Josh and Hazel's Guide to Not Dating(9)
But even though I knew I was technically an adult at twenty, I kept telling myself that Dad and I would bond when I was older … when I was out of college … that he’d be so proud at my wedding someday … that he’d make a great grandpa because he could play and then hand back the kid and return to the game without a wife glaring at him from across the room.
Unfortunately, it wasn’t in the cards. Dad died a few weeks before Christmas the year I turned twenty-five. He was at work, and, according to his longtime coworker Herb, Dad basically sat down at his desk and said, “I’m feeling tired,” fell unconscious, and never woke up.
A weird honesty developed between my mom and I after Dad died. I always knew that my parents didn’t have the tightest romantic bond, but I didn’t realize how flat they had been, either, to the point that they were essentially two strangers moving around the same house. The ways I’m like Mom—a little wacky, I admit—were totally exasperating to Dad. Mom and I are both huggers, maybe overly enthusiastic about the things we love, and terrible joke tellers. But where I love animals and costumes and seeing faces in clouds and singing in the shower, Mom favors making wild skirts out of bold fabrics, creating artwork out of colored glass, wearing flowers in her hair, quoting musicals, and dancing while mowing the front lawn in her red cowboy boots.
Dad couldn’t stand her eccentricities, even though they’re what attracted him in the first place. I remember clearly one fight they had in front of me where he told her, “I hate it when you act like a weirdo out in public. You’re so fucking embarrassing.”
I don’t know how to explain it. I was fourteen when he said that to her, and those last four words broke something in me. I saw myself and Mom from the outside in a way I hadn’t before, like Dad represented this mainstream ideal and she and I were these loud, bouncing yellow dots outside of the standard curve.

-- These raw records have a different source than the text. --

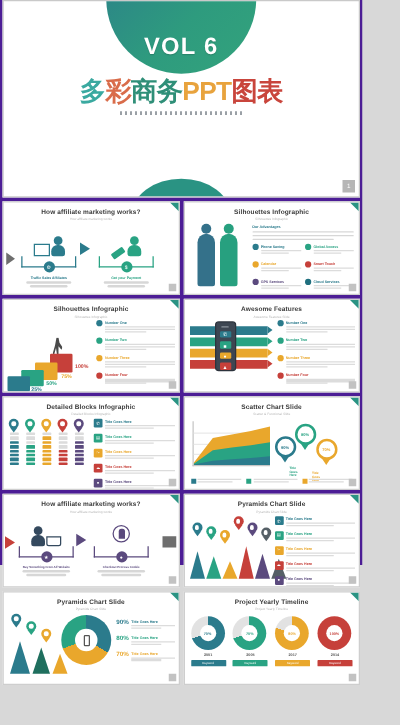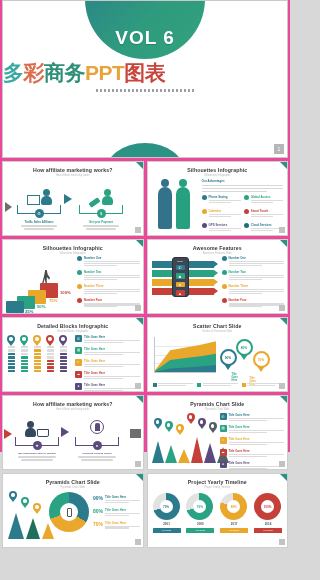--- a/index.html
+++ b/index.html
@@ -2,21 +2,21 @@
 <html><head>
 <meta charset="utf-8">
 <style>
   * { box-sizing: border-box; margin: 0; padding: 0; }
   html, body {
     width: 290px; height: 580px;
     background: #d8d8d8;
     font-family: "Liberation Sans", sans-serif;
     overflow: hidden;
   }
-  .page { position: relative; width: 290px; height: 452px; background: #ec4899; }
+  .page { position: relative; width: 290px; height: 452px; background: #4c1d95; }
 
   
   .hero {
     position: relative;
     width: 286px; height: 158px;
     margin: 0 auto;
     background: #ffffff;
     border: 1px solid #c9c9c9;
     overflow: hidden;
   }
@@ -34,21 +34,21 @@
     text-shadow: 0 1px 1px rgba(0,0,0,.18);
   }
   .hero-bottom-arc {
     position: absolute; bottom: -46px; left: 50%;
     transform: translateX(-50%);
     width: 80px; height: 60px; border-radius: 50%;
     background: #2a9383;
   }
   .hero-title {
     position: absolute; top: 58px; left: 0; right: 0;
-    text-align: left; font-size: 21px; font-weight: bold;
+    text-align: center; font-size: 21px; font-weight: bold;
     letter-spacing: -0.5px; white-space: nowrap;
   }
   .hero-title i { font-style: normal; }
   .t1 { color: #3aa9a0; } .t2 { color: #d96c4a; }
   .t3 { color: #2f8f78; }
   .t5 { color: #e8a33d; } .t6 { color: #c9453c; }
   .hero-dots {
     position: absolute; top: 88px; left: 50%; transform: translateX(-50%);
     width: 98px; height: 3px;
     background: repeating-linear-gradient(to right, #9aa0a6 0 2px, transparent 2px 4px);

When I looked up at her, I’d expected her to be shattered by what he’d said. But instead, she looked at him pityingly, like she wanted to console him but knew it would be a wasted effort. Dad missed out on so much by not enjoying every second he had with her, and in the end, she was terribly disappointed that he was so dull. I learned a very important thing that day: my mom would never try to change for a man, and I wouldn’t, either.
..........
She’s waiting for me at Barista when we walk up, but it’s apparent that she’s really been awaiting Winnie, because it’s a full two minutes of puppy voice and ear ruffling before I even get a glance. At least it gives me time to decide what I’m going to order.
Mom looks up just as the waitress delivers a muffin and latte to her. “Hey, Hazie.”
“You already ordered?”
“I was hungry.” With a hand bearing rings on every finger, Mom peels the paper wrapping away from the muffin, staring down at Winnie. “I bet I could drop this entire thing and she wouldn’t notice.”
I order a curry chicken salad and black coffee and look over at my dog. Mom’s right, she’s obsessed with the trio of speckled finches under the table next to us, casually pecking at sandwich crumbs. I can see Winnie’s insanity ratcheting higher with every peck.
A car honks, a couple passes by with Winnie’s favorite thing ever—a baby in a stroller—and nothing.
But then Mom drops a huge chunk of muffin and Winnie pounces on it in a flash as if she sensed some change in the atmospheric pressure. Her movement is so fast and predatory that the birds burst away, escaping into a tree.
Mom drops another piece of muffin.
“Knock it off, you’re ruining her.”
“She’s named Winnie the Poodle,” Mom reminds me. “Already ruined.”
“Because of you I can’t eat a single meal without her watching me like I’m dismantling a bomb. You’re making her fat.”
Mom leans down and kisses Winnie on the nose. “I’m making her happy. She loves me.” This time, Winnie catches the bite of muffin before it even lands on the sidewalk.
“You’re the worst.”
Mom sings to my dog, “Best, best, best.”
“Best,” I agree, thanking the waitress when she delivers my coffee. “By the way, Sassypants, I like your haircut.”
Mom reaches up, touching it like she forgot she had hair, without any self-consciousness whatsoever. She’s always worn it long, mostly because she does forget it’s there, and luckily it’s low maintenance: thick and straight. Now it’s trimmed so it lands just below her shoulders, and for the first time ever, there are some layers at the front.
I reach over, touching the ends. “Call me crazy but it looks like you actually had someone else cut it this time.”
“I couldn’t do layers like this,” she agrees. “Wendy has a girl who does her hair.” Wendy is Mom’s best friend, who moved up to Portland about ten years ago, and was another draw for Mom to relocate here. Wendy is a Republican first, a real estate agent second, and any time left over she devotes to hassling her husband, Tom, about being lazy. I love her because she’s basically family, but honestly I have no idea what she and Mom ever find to talk about. “I went to see her yesterday. I think her name was Bendy. Something like that.”
Delight fills me like sunshine. “Please let it be Bendy. That is fantastic.”
Mom frowns. “Wait. Brandy. I think I combined Brandy and Wendy.”